§ Task to complete
Please copy the entries below word for word, leaving out any image.

§ Entries provided
"""

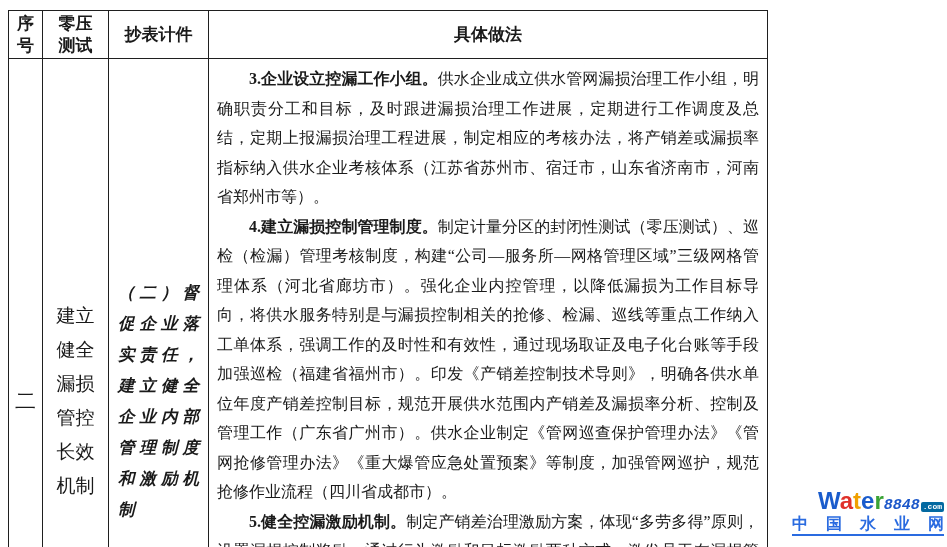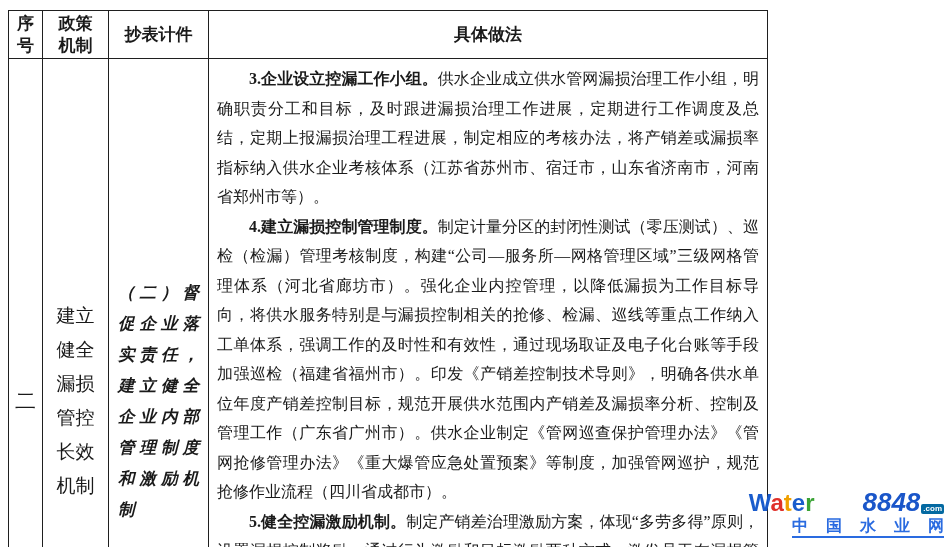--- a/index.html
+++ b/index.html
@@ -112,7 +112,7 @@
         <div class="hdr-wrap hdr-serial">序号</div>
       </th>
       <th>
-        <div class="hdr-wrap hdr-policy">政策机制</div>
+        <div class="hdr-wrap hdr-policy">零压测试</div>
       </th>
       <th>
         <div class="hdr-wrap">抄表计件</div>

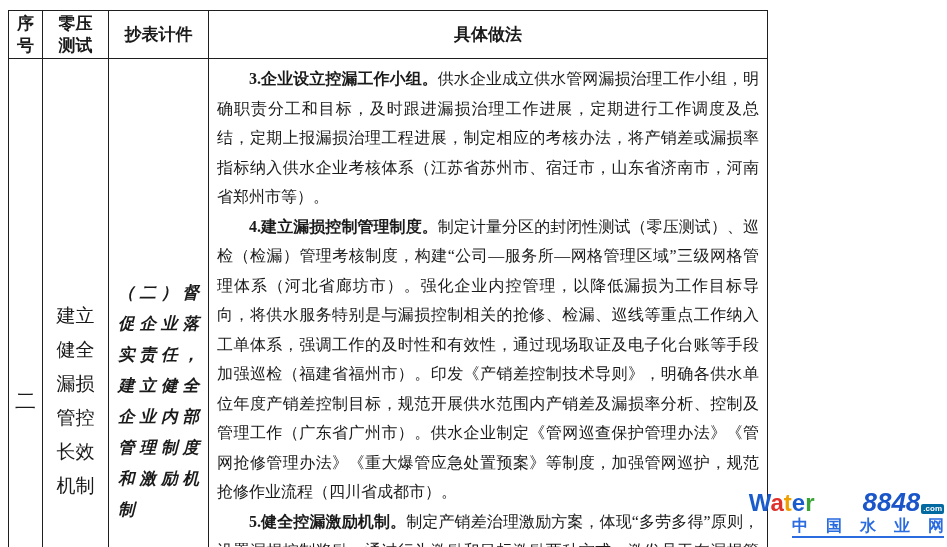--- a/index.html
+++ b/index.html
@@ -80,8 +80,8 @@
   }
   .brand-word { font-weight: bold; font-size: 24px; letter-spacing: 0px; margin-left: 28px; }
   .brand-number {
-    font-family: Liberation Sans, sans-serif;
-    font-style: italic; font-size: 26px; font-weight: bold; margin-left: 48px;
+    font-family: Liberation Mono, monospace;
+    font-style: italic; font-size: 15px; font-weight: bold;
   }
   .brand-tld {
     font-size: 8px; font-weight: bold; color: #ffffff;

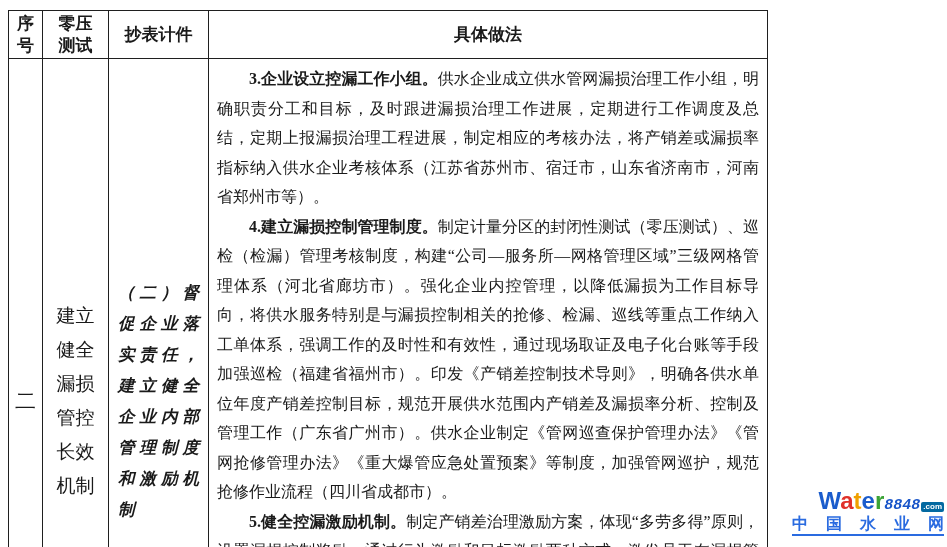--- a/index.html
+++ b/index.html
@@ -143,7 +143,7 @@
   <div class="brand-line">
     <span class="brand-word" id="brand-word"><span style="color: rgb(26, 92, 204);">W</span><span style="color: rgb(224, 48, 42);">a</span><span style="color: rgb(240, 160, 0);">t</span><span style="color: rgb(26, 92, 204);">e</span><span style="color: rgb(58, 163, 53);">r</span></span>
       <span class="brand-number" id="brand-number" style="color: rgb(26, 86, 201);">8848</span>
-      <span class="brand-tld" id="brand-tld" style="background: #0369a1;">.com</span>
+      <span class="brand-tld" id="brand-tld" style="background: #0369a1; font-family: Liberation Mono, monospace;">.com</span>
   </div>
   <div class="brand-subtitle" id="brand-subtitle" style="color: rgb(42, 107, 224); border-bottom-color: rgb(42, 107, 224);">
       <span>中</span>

"""

§ Response below
--- a/index.html
+++ b/index.html
@@ -112,7 +112,7 @@
         <div class="hdr-wrap hdr-serial">序号</div>
       </th>
       <th>
-        <div class="hdr-wrap hdr-policy">政策机制</div>
+        <div class="hdr-wrap hdr-policy">零压测试</div>
       </th>
       <th>
         <div class="hdr-wrap">抄表计件</div>

--- a/index.html
+++ b/index.html
@@ -80,8 +80,8 @@
   }
   .brand-word { font-weight: bold; font-size: 24px; letter-spacing: 0px; margin-left: 28px; }
   .brand-number {
-    font-family: Liberation Sans, sans-serif;
-    font-style: italic; font-size: 26px; font-weight: bold; margin-left: 48px;
+    font-family: Liberation Mono, monospace;
+    font-style: italic; font-size: 15px; font-weight: bold;
   }
   .brand-tld {
     font-size: 8px; font-weight: bold; color: #ffffff;

--- a/index.html
+++ b/index.html
@@ -143,7 +143,7 @@
   <div class="brand-line">
     <span class="brand-word" id="brand-word"><span style="color: rgb(26, 92, 204);">W</span><span style="color: rgb(224, 48, 42);">a</span><span style="color: rgb(240, 160, 0);">t</span><span style="color: rgb(26, 92, 204);">e</span><span style="color: rgb(58, 163, 53);">r</span></span>
       <span class="brand-number" id="brand-number" style="color: rgb(26, 86, 201);">8848</span>
-      <span class="brand-tld" id="brand-tld" style="background: #0369a1;">.com</span>
+      <span class="brand-tld" id="brand-tld" style="background: #0369a1; font-family: Liberation Mono, monospace;">.com</span>
   </div>
   <div class="brand-subtitle" id="brand-subtitle" style="color: rgb(42, 107, 224); border-bottom-color: rgb(42, 107, 224);">
       <span>中</span>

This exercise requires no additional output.